Big Maple Leaf Pattern

Coffee Filters

Yellow, Orange, Red and Green Markers

Liquid Starch

Scissors

Stapler

Interesting Bare Stick

Low Temp Glue Gun

Wax Paper

Foam Brush

Clean, Empty Container

Heavy White Paper

Liquid Starch

Yellow, Orange, Red Tissue Paper

Foam Brush

Rocks

Glue

 

fall_leaves

 

Print at least two of each: Maple Leaf Patterns and Big Maple Leaf Pattern. Color the middle of six or more coffee filters with markers making patches of Yellow, Orange, Red and Green. Make sure you cover an area at least as big as your leaf patterns. Use the patterns provided to cut maple leafs out of the coffee filters. An easy way to do this is to staple a leaf pattern to a coffee filter, stapling all around the outline and cutting on the line. Lay you leaves right side up on wax paper.
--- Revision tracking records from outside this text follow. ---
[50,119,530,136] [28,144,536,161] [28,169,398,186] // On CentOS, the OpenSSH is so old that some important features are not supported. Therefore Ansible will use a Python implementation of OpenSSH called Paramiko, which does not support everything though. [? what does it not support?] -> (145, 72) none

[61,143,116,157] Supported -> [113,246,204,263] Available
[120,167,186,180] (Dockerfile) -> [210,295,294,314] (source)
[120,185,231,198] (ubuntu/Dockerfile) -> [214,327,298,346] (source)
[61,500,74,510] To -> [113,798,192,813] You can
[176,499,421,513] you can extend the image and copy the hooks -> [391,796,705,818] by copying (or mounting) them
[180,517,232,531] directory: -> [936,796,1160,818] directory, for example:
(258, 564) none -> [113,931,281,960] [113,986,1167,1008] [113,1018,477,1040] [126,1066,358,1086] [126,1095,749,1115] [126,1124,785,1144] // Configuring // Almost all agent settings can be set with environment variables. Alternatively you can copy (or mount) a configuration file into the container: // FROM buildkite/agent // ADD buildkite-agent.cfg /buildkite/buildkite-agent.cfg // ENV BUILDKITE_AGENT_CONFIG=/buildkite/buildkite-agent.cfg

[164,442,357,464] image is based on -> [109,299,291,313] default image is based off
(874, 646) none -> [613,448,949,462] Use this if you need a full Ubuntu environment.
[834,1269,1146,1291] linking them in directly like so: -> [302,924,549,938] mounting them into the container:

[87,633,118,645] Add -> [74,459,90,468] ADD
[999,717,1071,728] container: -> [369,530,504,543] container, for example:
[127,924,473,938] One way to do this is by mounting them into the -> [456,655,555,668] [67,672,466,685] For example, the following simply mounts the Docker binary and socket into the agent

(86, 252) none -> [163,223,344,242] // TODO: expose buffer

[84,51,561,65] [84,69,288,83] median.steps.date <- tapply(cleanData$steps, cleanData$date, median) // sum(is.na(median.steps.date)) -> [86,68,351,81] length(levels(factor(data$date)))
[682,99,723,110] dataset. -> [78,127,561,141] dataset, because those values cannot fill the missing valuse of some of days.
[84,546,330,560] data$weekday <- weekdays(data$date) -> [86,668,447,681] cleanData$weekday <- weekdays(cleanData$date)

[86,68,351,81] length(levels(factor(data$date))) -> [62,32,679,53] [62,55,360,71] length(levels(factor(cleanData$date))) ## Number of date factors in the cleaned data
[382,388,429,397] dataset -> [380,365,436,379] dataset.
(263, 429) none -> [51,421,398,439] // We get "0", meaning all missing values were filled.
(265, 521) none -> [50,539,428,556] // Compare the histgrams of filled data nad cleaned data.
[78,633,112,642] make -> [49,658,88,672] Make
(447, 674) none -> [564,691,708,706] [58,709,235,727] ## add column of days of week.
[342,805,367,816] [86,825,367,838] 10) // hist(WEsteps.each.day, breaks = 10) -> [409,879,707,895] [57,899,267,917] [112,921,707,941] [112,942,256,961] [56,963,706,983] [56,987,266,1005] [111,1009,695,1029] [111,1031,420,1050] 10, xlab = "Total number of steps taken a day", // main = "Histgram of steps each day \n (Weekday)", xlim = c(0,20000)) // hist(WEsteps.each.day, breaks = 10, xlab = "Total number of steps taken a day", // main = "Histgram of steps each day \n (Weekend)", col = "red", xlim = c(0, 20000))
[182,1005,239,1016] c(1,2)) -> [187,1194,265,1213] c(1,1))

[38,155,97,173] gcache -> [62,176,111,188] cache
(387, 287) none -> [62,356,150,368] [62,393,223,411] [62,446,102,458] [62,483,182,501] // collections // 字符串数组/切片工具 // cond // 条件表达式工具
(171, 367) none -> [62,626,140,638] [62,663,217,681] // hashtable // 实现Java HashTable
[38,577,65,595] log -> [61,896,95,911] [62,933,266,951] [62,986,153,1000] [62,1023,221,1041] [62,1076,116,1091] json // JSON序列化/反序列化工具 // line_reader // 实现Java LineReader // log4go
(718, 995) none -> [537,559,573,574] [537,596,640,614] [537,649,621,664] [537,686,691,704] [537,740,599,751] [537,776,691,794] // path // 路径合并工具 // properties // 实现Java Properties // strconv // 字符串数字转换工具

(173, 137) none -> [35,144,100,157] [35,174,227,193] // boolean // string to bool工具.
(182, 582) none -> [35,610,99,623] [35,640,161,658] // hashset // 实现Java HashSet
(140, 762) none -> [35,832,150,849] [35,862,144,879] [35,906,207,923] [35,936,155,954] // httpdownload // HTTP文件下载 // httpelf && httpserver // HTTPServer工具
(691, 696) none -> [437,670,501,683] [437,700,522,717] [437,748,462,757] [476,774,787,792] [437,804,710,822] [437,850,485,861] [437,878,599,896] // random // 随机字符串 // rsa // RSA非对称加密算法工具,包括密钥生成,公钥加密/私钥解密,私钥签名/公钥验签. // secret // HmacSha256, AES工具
Brush with liquid starch. Colors will run together. Let dry. Peel leaves from wax paper and use low temp glue gun to attach to your stick. Cut a piece of heavy white paper to fit around your container. Tear yellow, orange and red tissue paper into irregular shapes. Use liquid starch to attach the tissue pieces to the paper, overlapping colors. Let dry. Glue to container. Fill it with rocks and stick your Maple tree inside.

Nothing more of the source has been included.